Lowering the blood lead threshold would mean a lot more kids exposed to lead could get access to services — like home lead assessments, nutrition advice, or even specialized therapy. The Indiana Department of Health also has plans to use money from a $50 million grant program to address lead issues.
Heidi Beidinger is the president of the St. Joseph County Health Department and researches ways to reduce child lead poisoning at the University of Notre Dame. She said the change would also allow the state to educate more parents.
“Lots and lots of people know that lead is here and they know that lead is toxic. But when we've done our surveys and focus groups, people don't perceive that threat to themselves or their family. So we have to ramp up that awareness," Beidinger said.

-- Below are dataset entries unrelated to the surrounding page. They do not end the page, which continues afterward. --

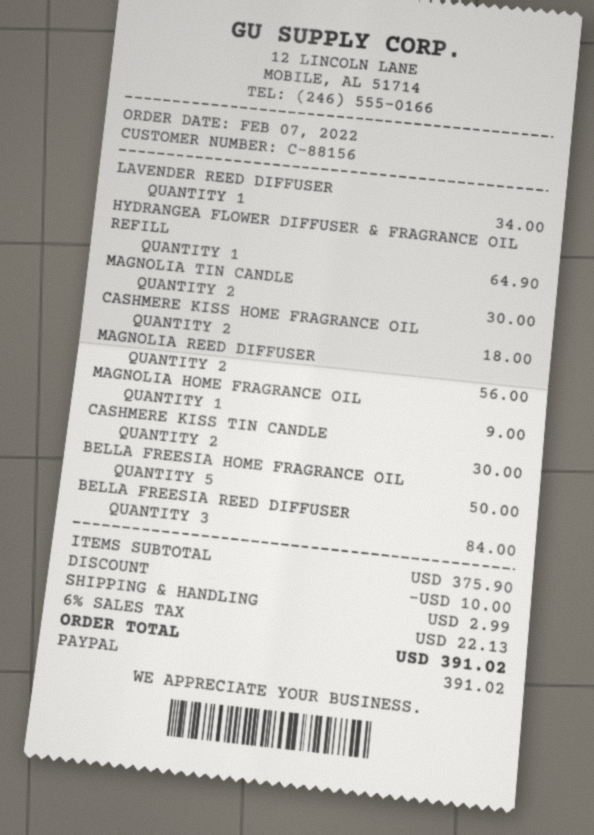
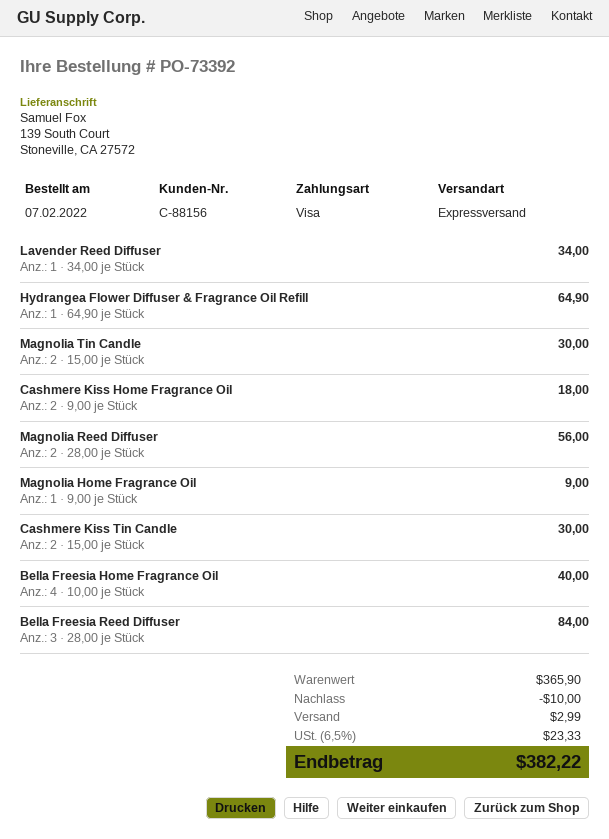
payment method: PayPal -> Visa
BELLA FREESIA HOME FRAGRANCE OIL: 5 for 50.00 -> 4 for 40.00
subtotal: 375.90 -> 365.90
tax: 6% = 22.13 -> 6.5% = 23.33
total: 391.02 -> 382.22

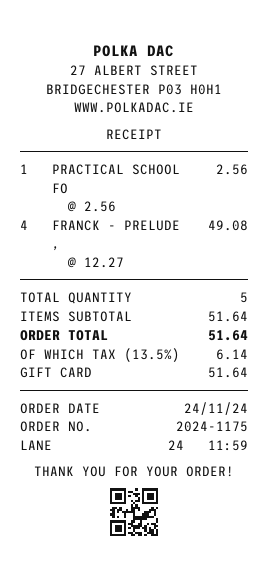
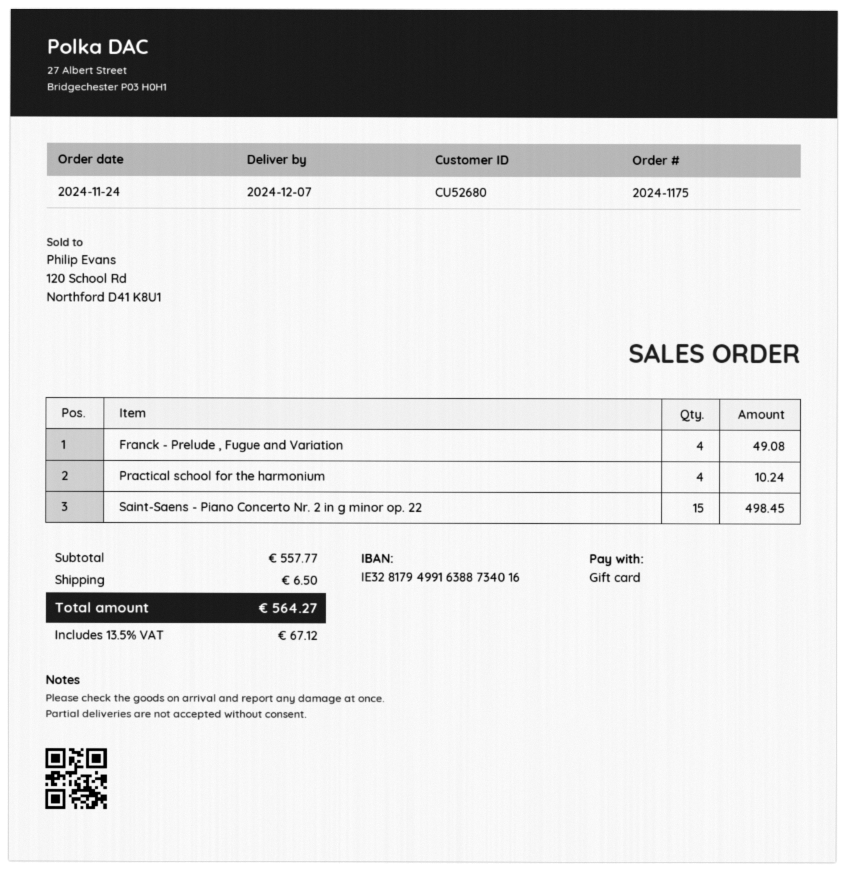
PRACTICAL SCHOOL FO: 1 for 2.56 -> 4 for 10.24
Saint-Saens - Piano Concerto Nr. 2 in g minor op. 22: none -> 15 for 498.45
subtotal: 51.64 -> 557.77
shipping: none -> 6.50
tax: 13.5% = 6.14 -> 13.5% = 67.12
total: 51.64 -> 564.27

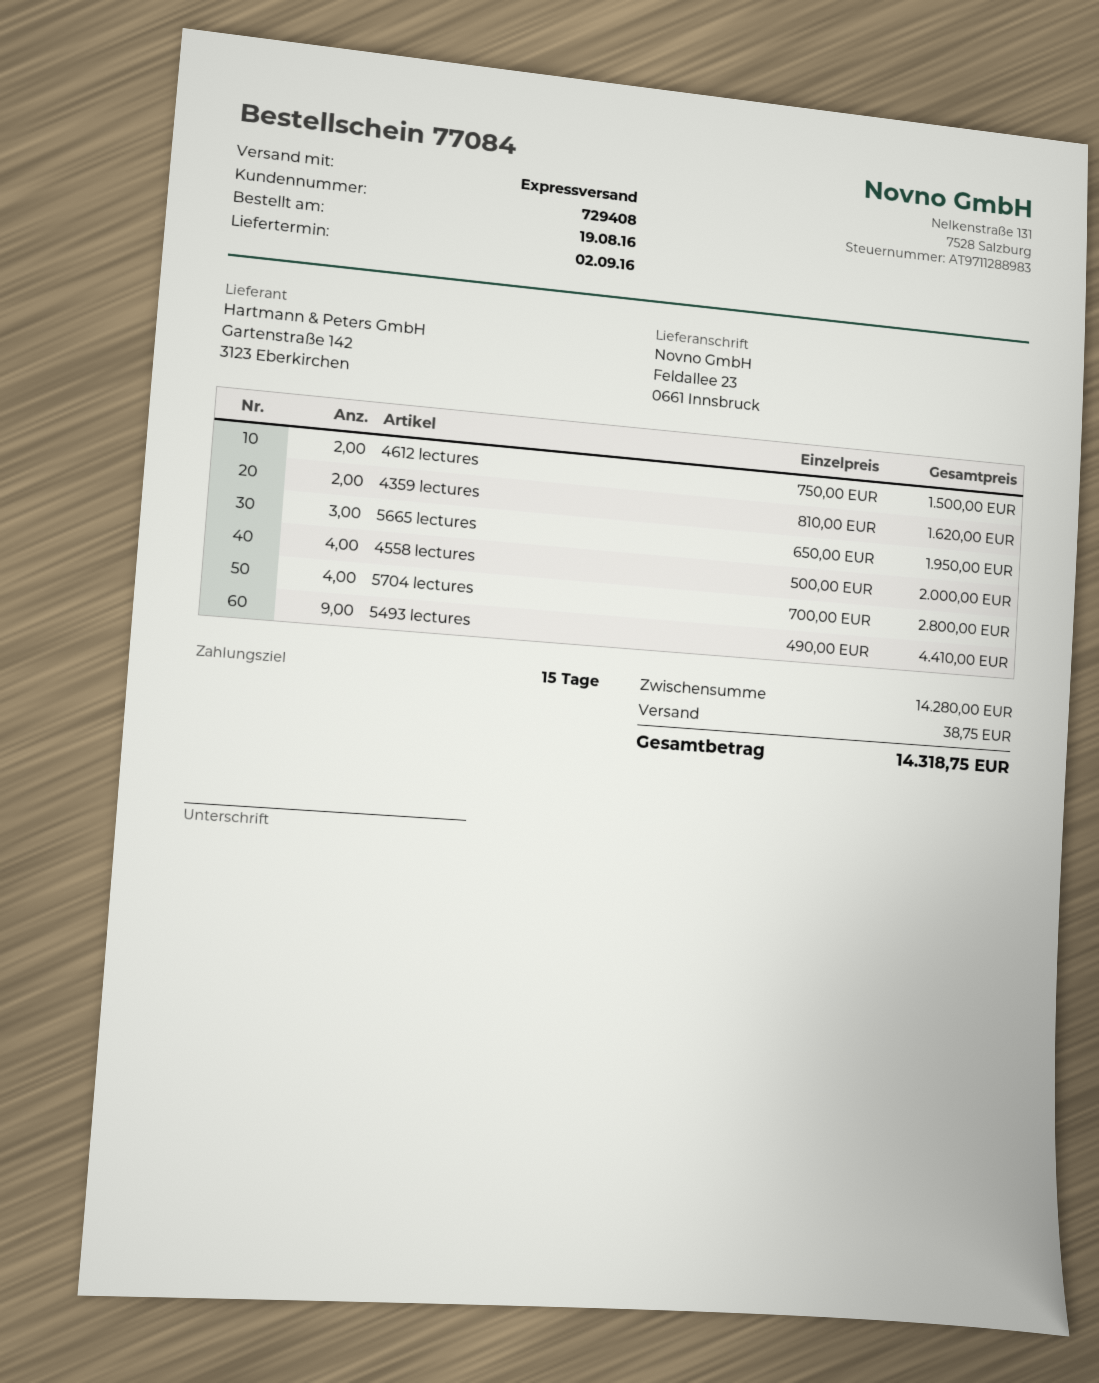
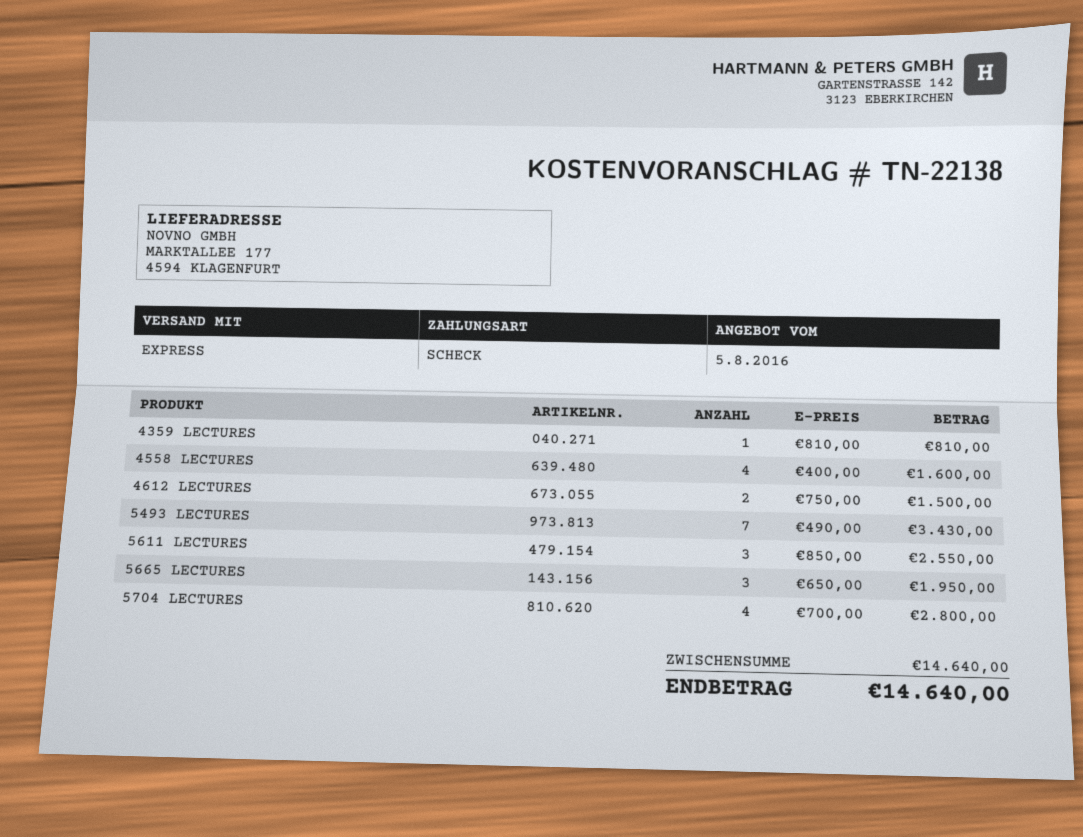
ship to: Feldallee 23, 0661 Innsbruck -> MARKTALLEE 177, 4594 KLAGENFURT
4359 lectures: 2 x 810.00 = 1620.00 -> 1 x 810.00 = 810.00
4558 lectures: 4 x 500.00 = 2000.00 -> 4 x 400.00 = 1600.00
5493 lectures: 9 x 490.00 = 4410.00 -> 7 x 490.00 = 3430.00
5611 LECTURES: none -> 3 x 850.00 = 2550.00
subtotal: 14280.00 -> 14640.00
shipping: 38.75 -> none
total: 14318.75 -> 14640.00

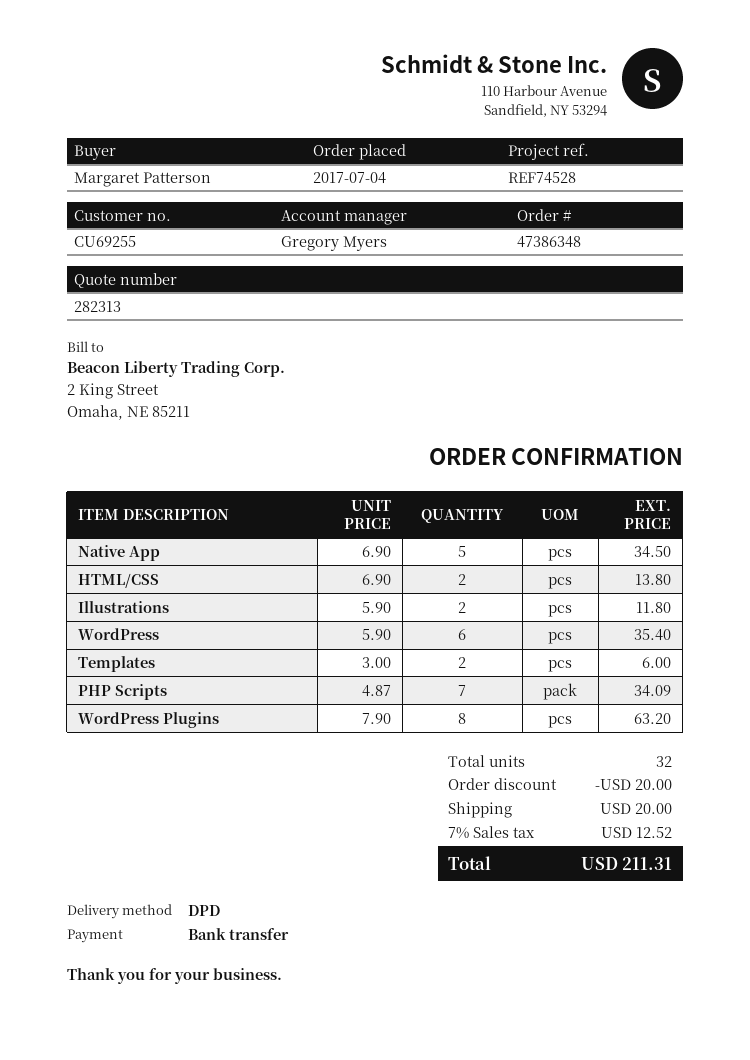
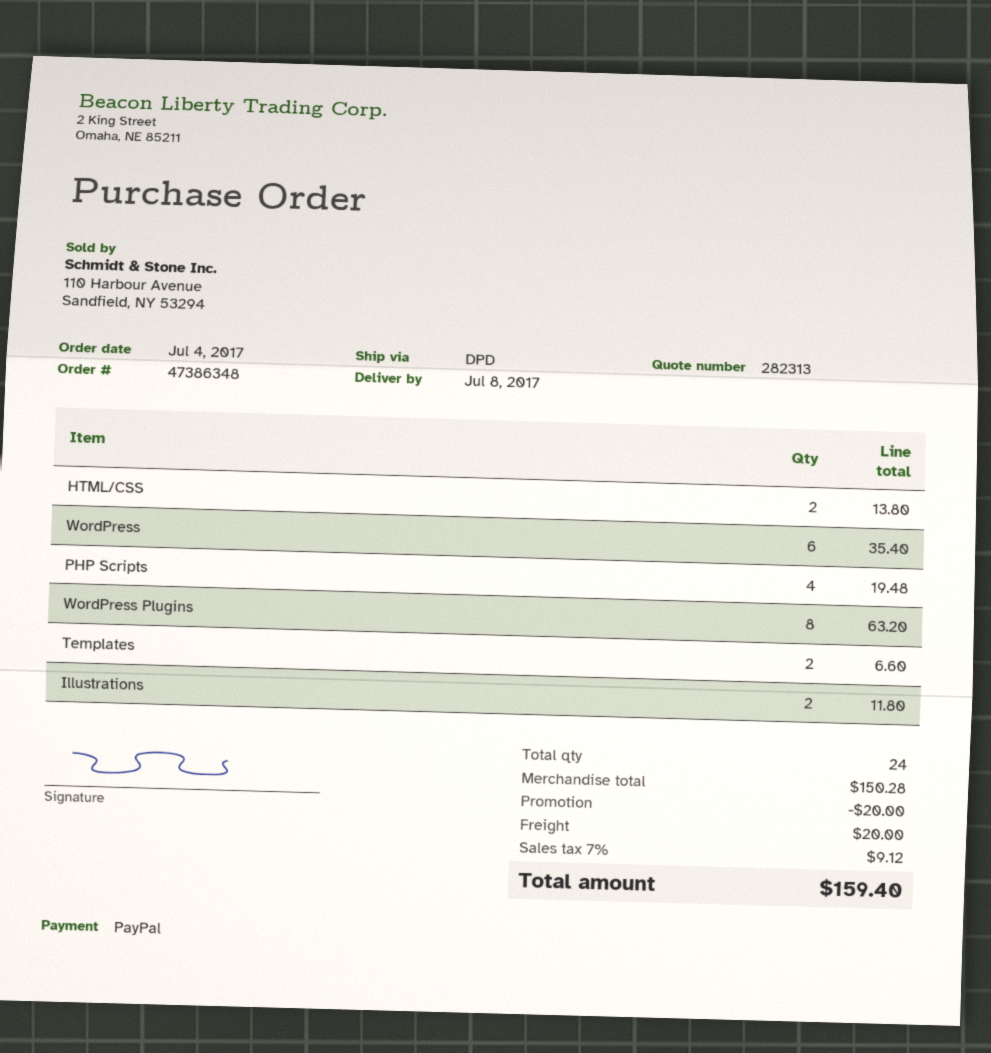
payment method: bank transfer -> PayPal
Native App: 5 for 34.50 -> none
Templates: 2 for 6.00 -> 2 for 6.60
PHP Scripts: 7 for 34.09 -> 4 for 19.48
total quantity: 32 -> 24
tax: 7% = 12.52 -> 7% = 9.12
total: 211.31 -> 159.40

Late last month, the CDC lowered its blood lead threshold for children again — from 5 micrograms per deciliter to 3.5 mcg/dL — putting Indiana’s current standard of 10 mcg/dL even further behind.
Garry Holland is the education chair for the Indianapolis branch of the NAACP. He said matching the CDC's guidelines will save the state money in the long run.
“Helping and assisting these children now versus when their conditions are at a point when the state has to spend more money on special ed or mental health services," Holland said.
The Indianapolis NAACP recently passed a resolution in support of the state lowering the blood lead threshold and federal funding to replace lead pipes and service lines in the recent infrastructure bill, among other things.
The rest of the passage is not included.